Gap theorems on critical point equation of the total scalar curvature with divergence-free Bach tensor

TL;DR

This paper investigates conditions under which critical metrics of total scalar curvature are Einstein, proving gap theorems for divergence-free Bach tensor metrics in dimensions 4 and 5 or higher.

Contribution

It establishes new gap theorems for critical metrics with divergence-free Bach tensor, advancing understanding of the conjecture for specific curvature conditions.

Findings

Proves gap properties for divergence-free Bach tensor in dimensions ≥5.

Establishes similar results for 4-dimensional manifolds.

Provides partial confirmation of Besse's conjecture under new conditions.

Abstract

On a compact $n$-dimensional manifold, it is well known that a critical metric of the total scalar curvature, restricted to the space of metrics with unit volume is Einstein.
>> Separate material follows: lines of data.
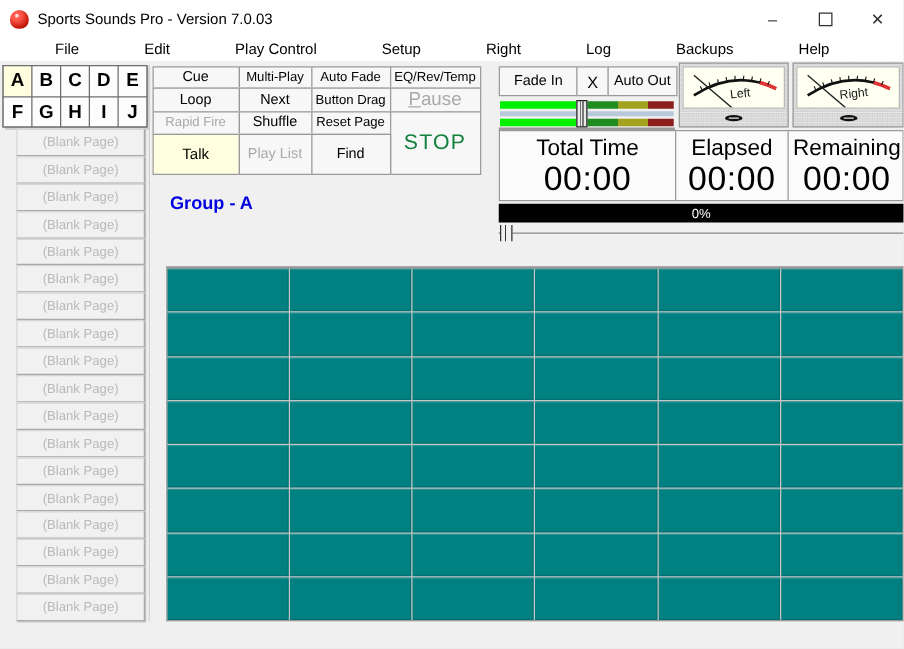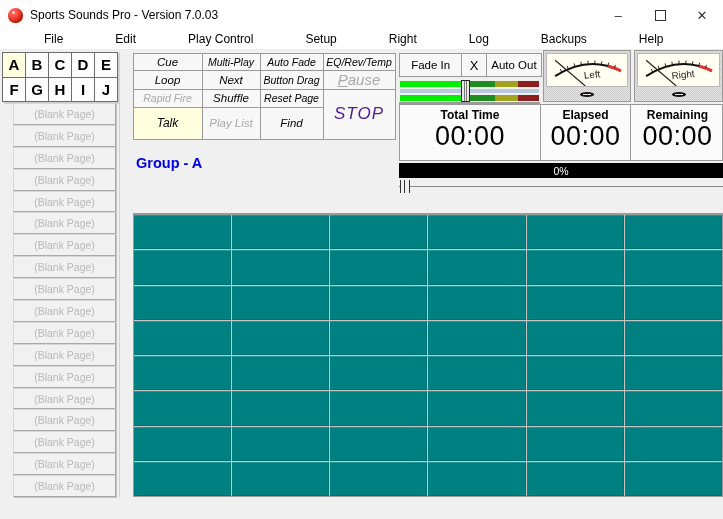"Cue" .toolbar { font-style: italic -> none; left: 133px -> 122px }
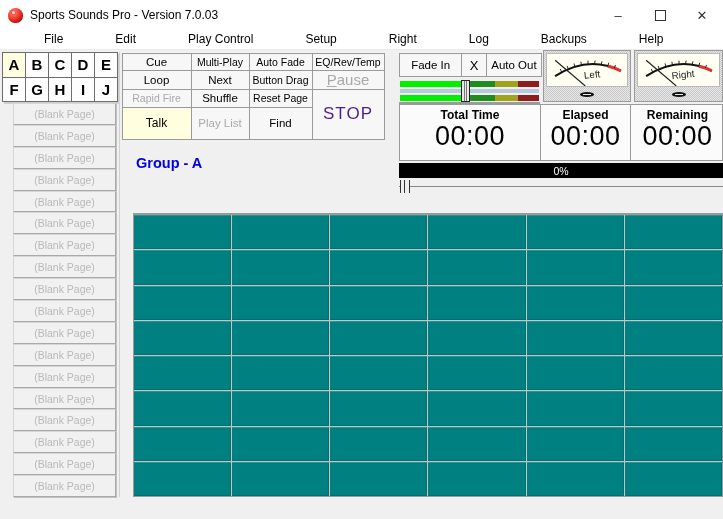"STOP" .tb-btn.stop { color: #4c1d95 -> #15803d }
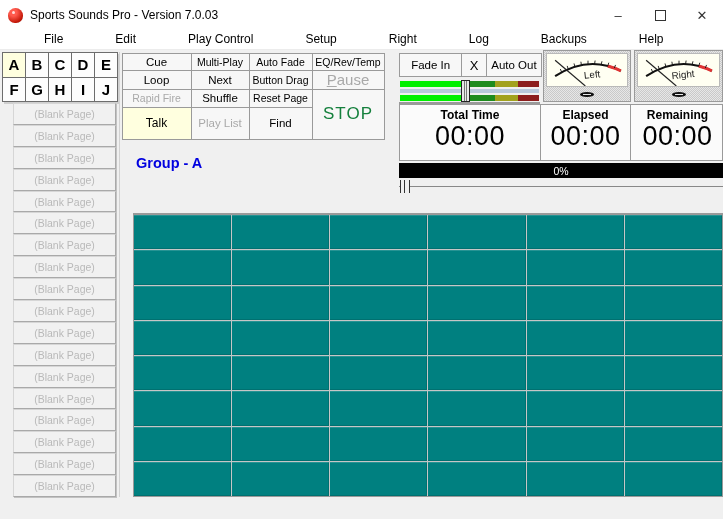"Total Time" .time-label { font-size: 12px -> 18px; font-weight: bold -> normal }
It has been conjectured that a critical metric of the total scalar curvature, restricted to the space of metrics with constant scalar curvature of unit volume, will be Einstein. This conjecture, proposed in 1987 by Besse, has not been resolved except when $M$ has harmonic curvature or the metric is Bach flat. In this paper, we prove some gap properties under divergence-free Bach tensor condition for $n\geq 5$, and a similar condition for $n=4$.